Additive Manufacturing of CoCrFeMnNi Cantor alloy: Influence of the synthesis route on structure and propertiesWednesday (26.09.2018) 11:30 - 11:45 S1/01 - A5 Part of:
Cantor and Yeh were the first who suggested that the conventional alloying strategy has been very restrictive with respect to the whole range of possible materials and suggested the new alloy concept of high entropy alloys (HEA). HEA consist of five or more principal elements in equimolar or near equimolar ratios, each element having concentrations between 5 and 35 at. % with simple crystal structures such as fcc, bcc or hcp. The most prominent representative the so called “Cantor alloy” CrMnFeCoNi is usually synthesized using the widely adopted melting and casting route. The present contribution investigates the possibilities to use additive manufacturing (AM) by means of laser cladding to build up coatings of this alloy on a matrix made of a regular structural material. The major objective is to explore how the synthesis route influence the structure and properties of CrMnFeCoNi in the as cladded and the heat treated condition.

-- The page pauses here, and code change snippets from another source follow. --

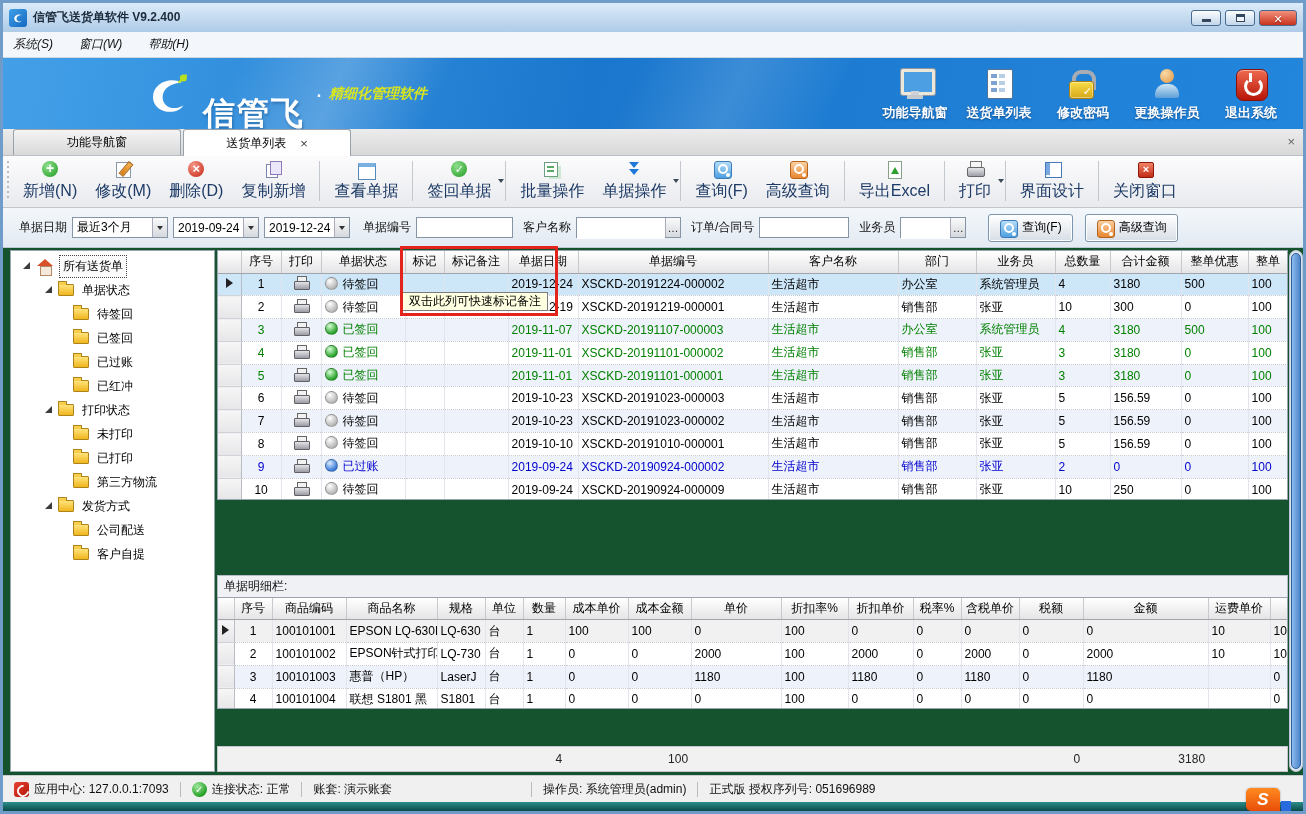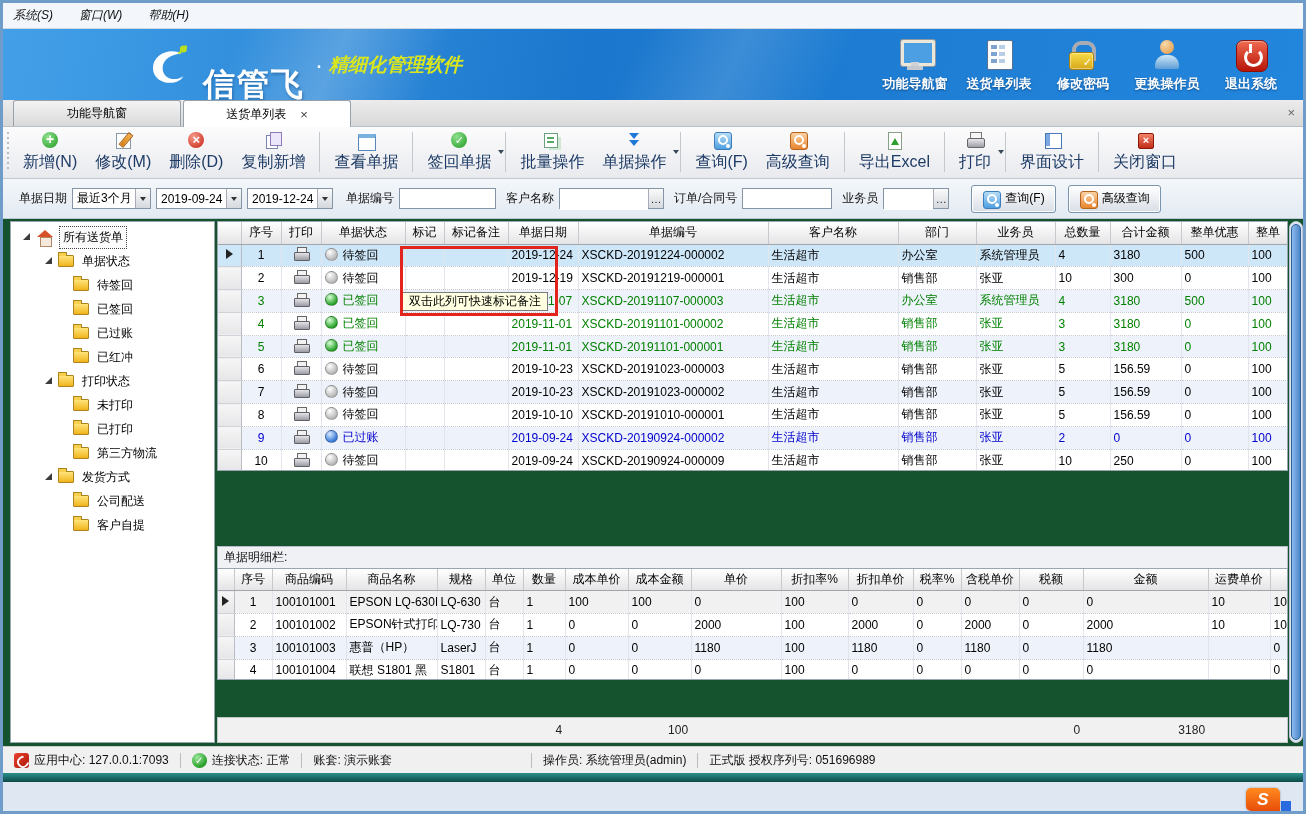--- a/index.html
+++ b/index.html
@@ -176,6 +176,25 @@
 
 <div class="window">
 
+  <div class="titlebar">
+    <span class="app-ico">
+      <svg width="12" height="12" viewBox="0 0 16 16">
+          <path d="M3 9 C3 4 9 2 13 4 C9 4 6 6 6 9 C6 12 10 14 13 12 C11 15 3 14 3 9 Z" fill="#fff"></path>
+        </svg>
+    </span>
+    <span class="title">信管飞送货单软件 V9.2.400</span>
+    <span class="winctl">
+      <span class="win-btn">
+          <i class="g-min"></i>
+        </span>
+      <span class="win-btn">
+          <i class="g-res"></i>
+        </span>
+      <span class="win-btn close">
+          <i class="g-x"></i>
+        </span>
+    </span>
+  </div>
 
   <div class="menubar">
       <span class="menu-item">系统(S)</span>

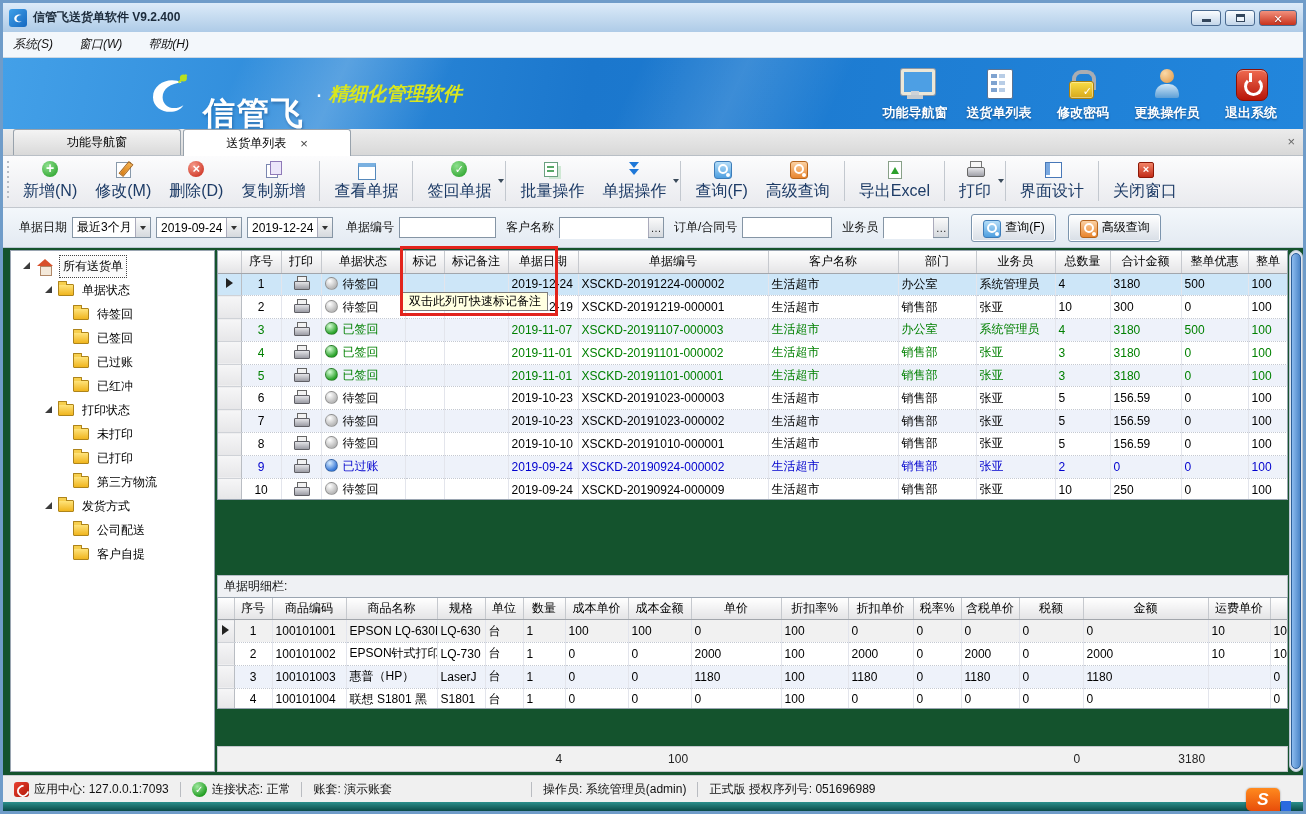--- a/index.html
+++ b/index.html
@@ -29,7 +29,7 @@
   .swirl { width:52px; height:48px; display:inline-flex; }
   .brand-name { font-size:32px; font-weight:bold; color:#fff; letter-spacing:2px; margin-left:8px; text-shadow:1px 2px 3px rgba(0,40,90,.35);margin-top:40px; }
   .brand-dot { font-size:24px; color:#fff; margin:0 6px 0 10px; }
-  .brand-slogan { font-size:19px; font-weight:bold; font-style:italic; color:#d9e61e; }
+  .brand-slogan { font-size:14px; font-weight:bold; font-style:italic; color:#d9e61e; }
   .ban-actions { margin-left:auto; margin-right:10px; display:flex; z-index:1; }
   .ban-btn { width:84px; display:flex; flex-direction:column; align-items:center; gap:4px; cursor:pointer; padding-top:2px; }
   .blabel { font-size:13px; font-weight:bold; color:#fff; text-shadow:0 1px 2px rgba(0,30,70,.5); white-space:nowrap; }

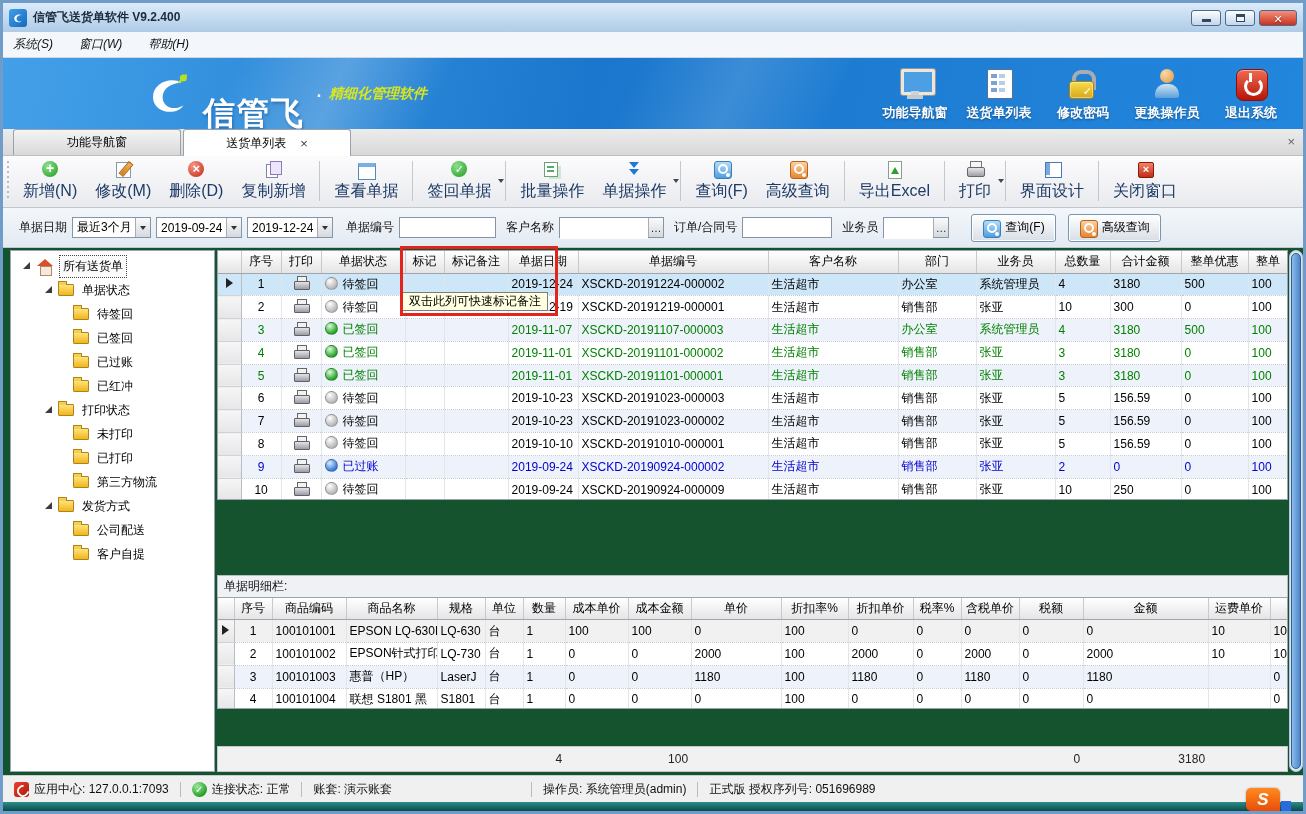--- a/index.html
+++ b/index.html
@@ -96,7 +96,7 @@
   .combo .cval { padding:0 4px; overflow:hidden; white-space:nowrap; flex:1; }
   .combo .cbtn { width:15px; align-self:stretch; border-left:1px solid #aab; background:linear-gradient(#fafafa,#d5d9de); display:flex; align-items:center; justify-content:center; }
   .arr { width:0; height:0; border:3px solid transparent; border-top:4px solid #333; margin-top:4px; }
-  .w77{width:79px}.w86{width:86px}.w97{width:97px}.w105{width:105px}.w90{width:90px}.w66{width:66px}
+  .w77{width:96px}.w86{width:86px}.w97{width:97px}.w105{width:105px}.w90{width:90px}.w66{width:66px}
   .fin, .inwrap input { height:21px; border:1px solid #8595a5; font-size:12px; padding:0 3px; background:#fff; }
   .fin { margin-right:10px; }
   .inwrap { display:inline-flex; height:21px; border:1px solid #8595a5; background:#fff; margin-right:10px; }

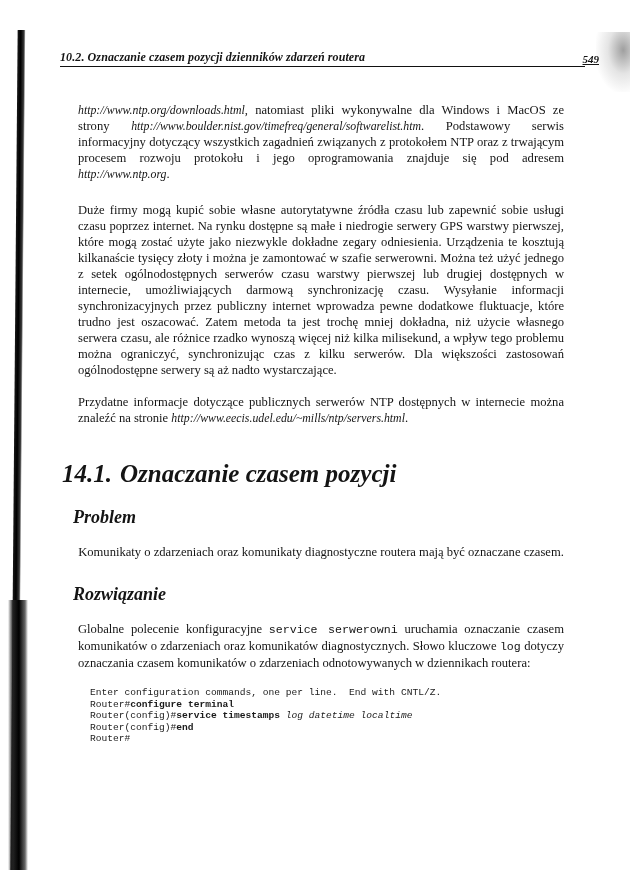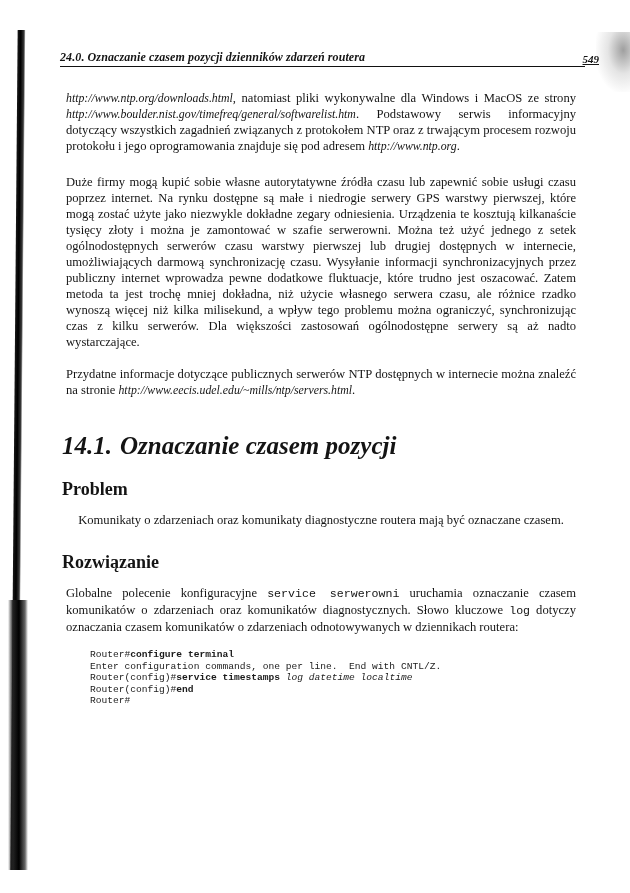--- a/index.html
+++ b/index.html
@@ -131,7 +131,7 @@
 <div class="corner-noise"></div>
 
 <div class="running-header">
-  <span class="title">24.0. Oznaczanie czasem pozycji dzienników zdarzeń routera</span>
+  <span class="title">10.2. Oznaczanie czasem pozycji dzienników zdarzeń routera</span>
   <span class="page-number">549</span>
 </div>
 

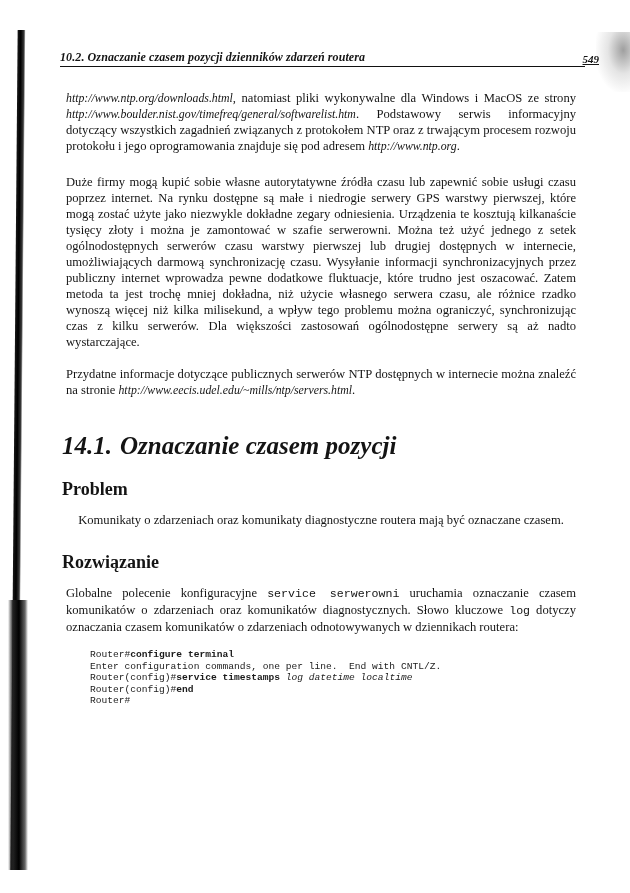--- a/index.html
+++ b/index.html
@@ -73,7 +73,7 @@
       width: 518px;
     }
     p {
-      margin: 4px;
+      margin: 16px;
       font-size: 12.6px;
       line-height: 16px;
       text-align: justify;

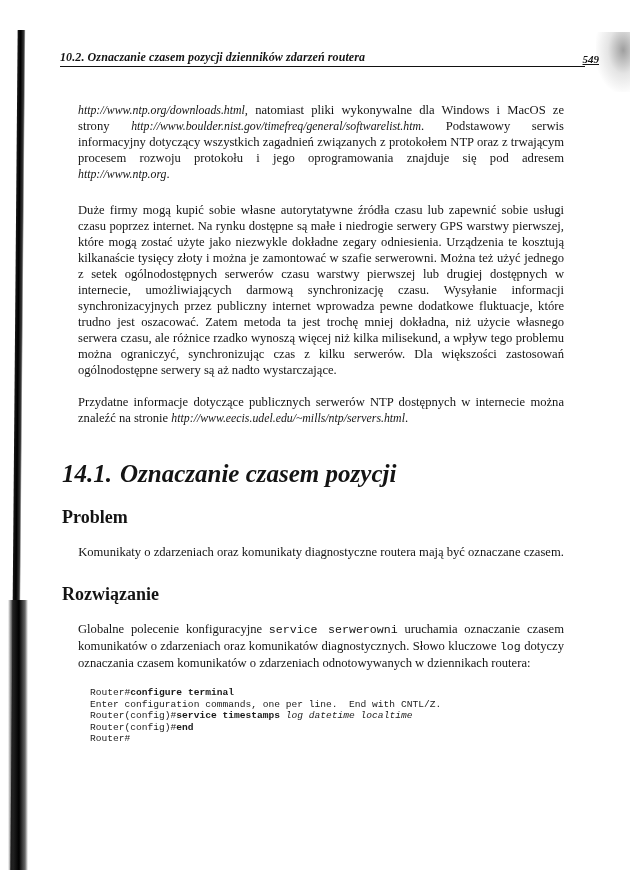--- a/index.html
+++ b/index.html
@@ -105,10 +105,12 @@
       font-style: italic;
     }
     .sub-heading {
+      font-style: italic;
       font-weight: bold;
       font-size: 18px;
       margin-top: 20px;
       margin-bottom: 12px;
+      margin-left: 11px;
     }
     .code-block {
       margin: 14px 0 12px 28px;

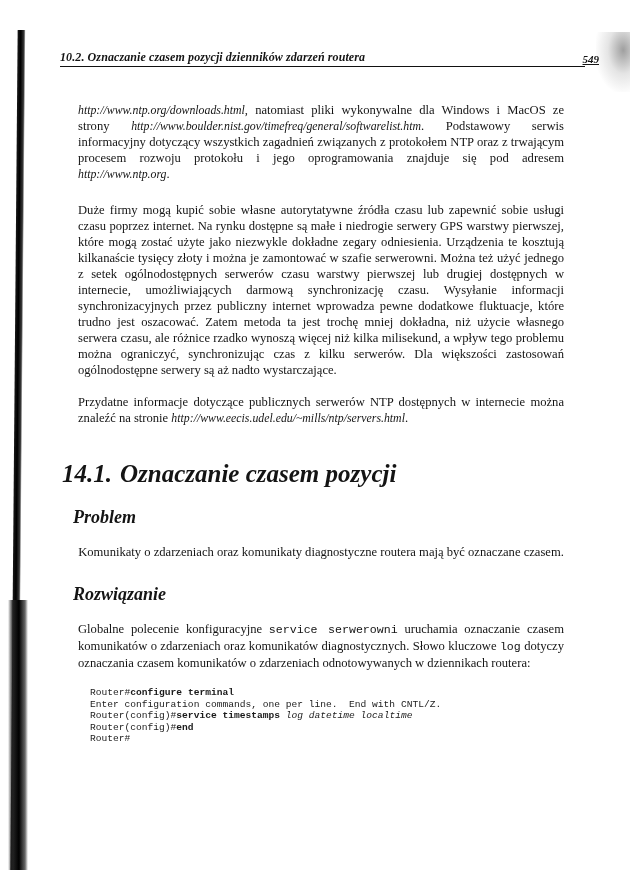--- a/index.html
+++ b/index.html
@@ -164,7 +164,7 @@
     <span>Globalne polecenie konfiguracyjne </span><span class="code-inline">service serwerowni</span><span> uruchamia oznaczanie czasem komunikatów o zdarzeniach oraz komunikatów diagnostycznych. Słowo kluczowe </span><span class="code-inline">log</span><span> dotyczy oznaczania czasem komunikatów o zdarzeniach odnotowywanych w dziennikach routera:</span>
   </p>
 
-  <div class="code-block"><div><span>Router#</span><b>configure terminal</b><i></i></div><div><span>Enter configuration commands, one per line.  End with CNTL/Z.</span><b></b><i></i></div><div><span>Router(config)#</span><b>service timestamps</b><i> log datetime localtime</i></div><div><span>Router(config)#</span><b>end</b><i></i></div><div><span>Router#</span><b></b><i></i></div></div>
+  <div class="code-block"><div><span>Enter configuration commands, one per line.  End with CNTL/Z.</span><b></b><i></i></div><div><span>Router#</span><b>configure terminal</b><i></i></div><div><span>Router(config)#</span><b>service timestamps</b><i> log datetime localtime</i></div><div><span>Router(config)#</span><b>end</b><i></i></div><div><span>Router#</span><b></b><i></i></div></div>
 
 
 </div>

In the current work the two methods laser powder and laser wire deposition were applied to build up coatings of CrMnFeCoNi. For the laser powder deposition an in-house developed COAX4.0 powder nozzle is utilized allowing the monitoring of the whole cladding process. Both pre alloyed powders and mixtures of element powders were used and compared with respect to cost and processability as well as homogeneity, oxide contamination and composition of the coatings. The laser wire deposition used a so-called COAXwire nozzle and a laboratory-fabricated wire of the cantor alloy with a diameter of 0.6 mm for the cladding process. Metallography, micro-hardness measurements and advanced scanning electron microscopy including EDS and EBSD were used to analyze the differently synthesized coatings.
It can be shown that both, laser powder deposition with pre alloyed powder and laser wire deposition is capable of generating coatings of single phase fcc CrMnFeCoNi possessing high chemical and structural homogeneity without macroscopic segregations and only containing a small amounts of impurities. Although the processing by laser powder deposition with mixtures of elemental powders is more difficult and requires more optimizing it proved to be the most flexible way of enabling in-situ variations in composition.